What this task involves:
What is needed is an exact copy of the lines from the one containing "30 Minutes Missions - Customize Material (3D Metallic" through the last line of the records below, with no pictures.

────────

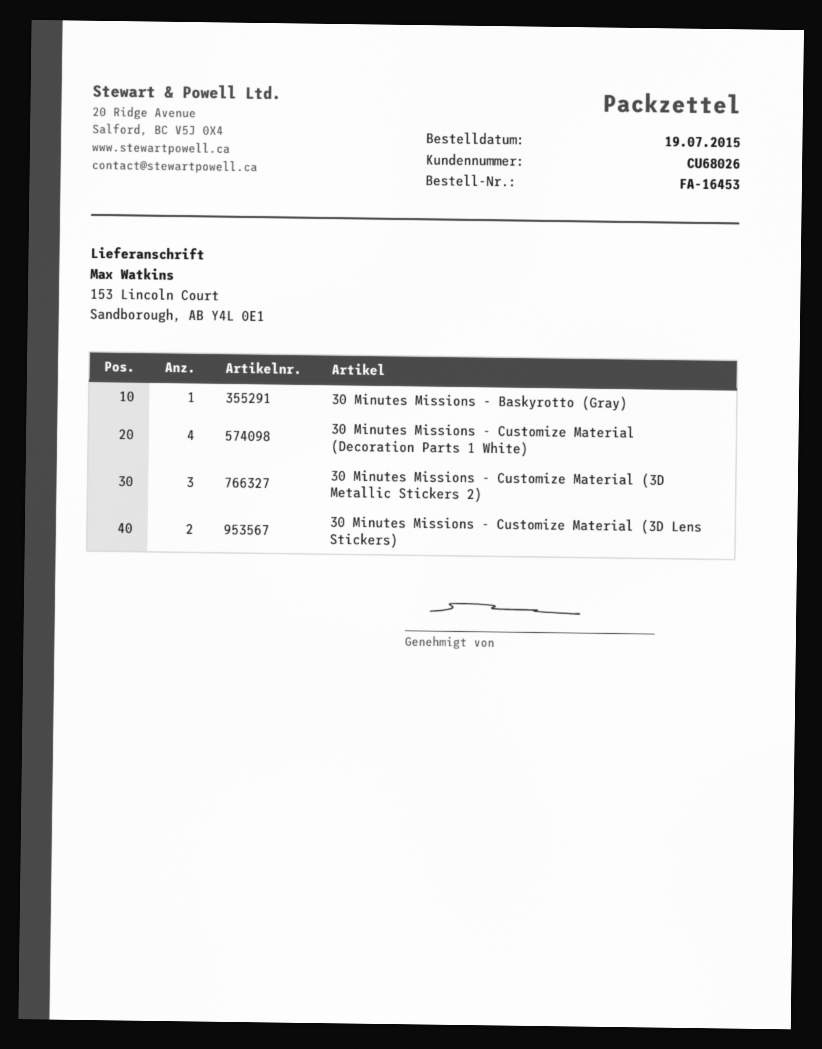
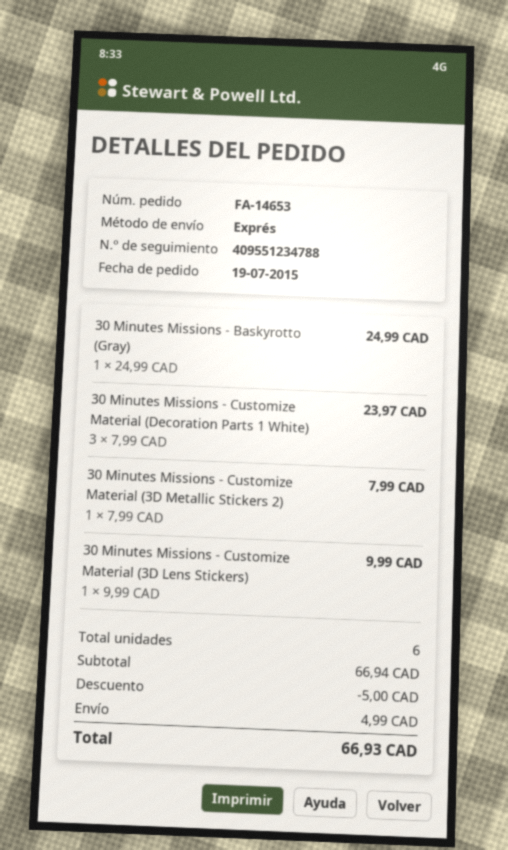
order number: FA-16453 -> FA-14653
30 Minutes Missions - Customize Material (Decoration Parts 1 White): 4 -> 3
30 Minutes Missions - Customize Material (3D Metallic Stickers 2): 3 -> 1
30 Minutes Missions - Customize Material (3D Lens Stickers): 2 -> 1

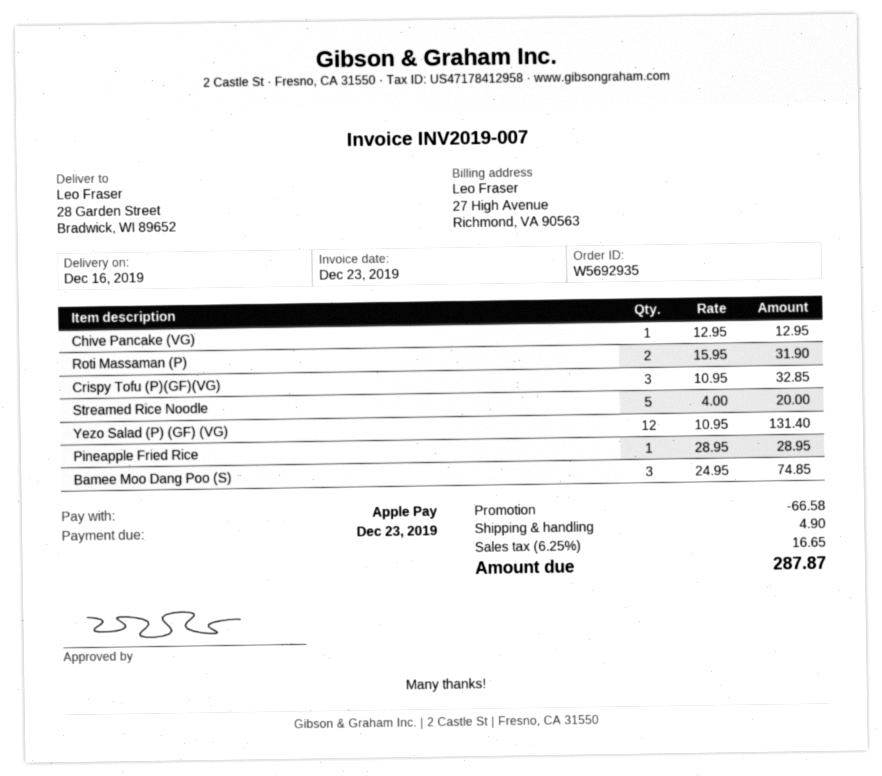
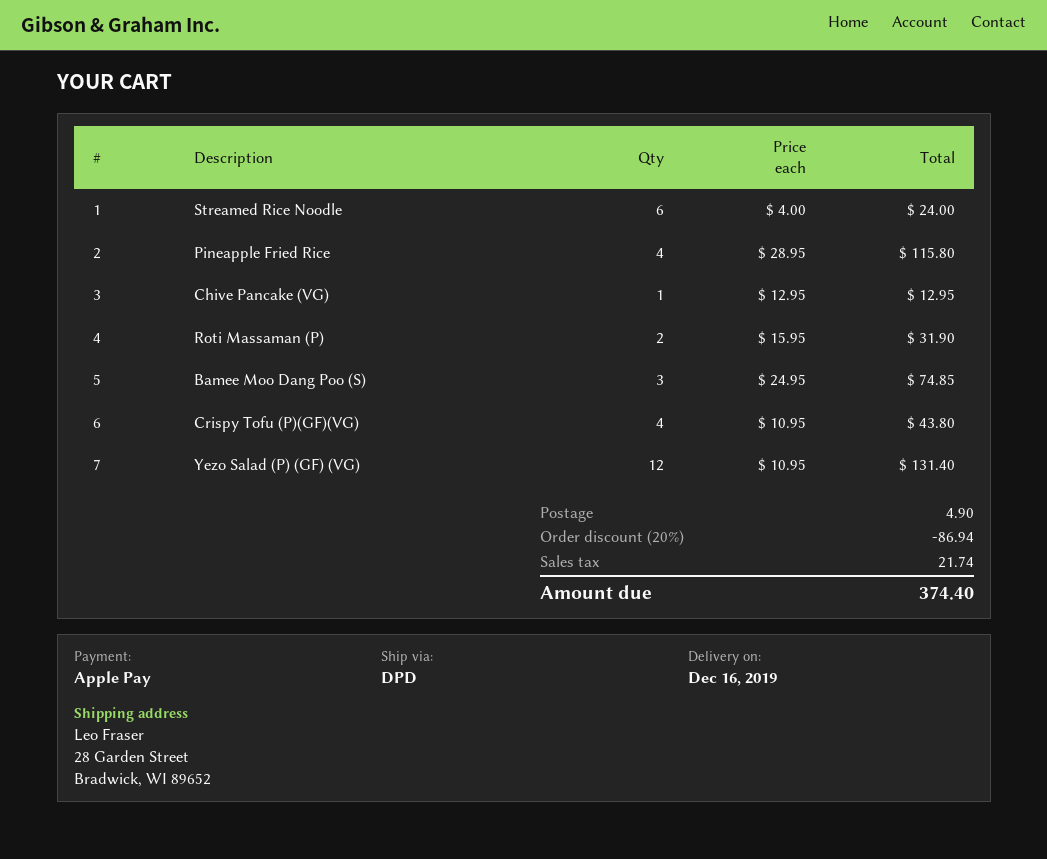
Crispy Tofu (P)(GF)(VG): 3 x 10.95 = 32.85 -> 4 x 10.95 = 43.80
Streamed Rice Noodle: 5 x 4.00 = 20.00 -> 6 x 4.00 = 24.00
Pineapple Fried Rice: 1 x 28.95 = 28.95 -> 4 x 28.95 = 115.80
discount: 66.58 -> 86.94
tax: 16.65 -> 21.74
total: 287.87 -> 374.40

────────

Result of the task:
30 Minutes Missions - Customize Material (3D Metallic Stickers 2): 3 -> 1
30 Minutes Missions - Customize Material (3D Lens Stickers): 2 -> 1

Crispy Tofu (P)(GF)(VG): 3 x 10.95 = 32.85 -> 4 x 10.95 = 43.80
Streamed Rice Noodle: 5 x 4.00 = 20.00 -> 6 x 4.00 = 24.00
Pineapple Fried Rice: 1 x 28.95 = 28.95 -> 4 x 28.95 = 115.80
discount: 66.58 -> 86.94
tax: 16.65 -> 21.74
total: 287.87 -> 374.40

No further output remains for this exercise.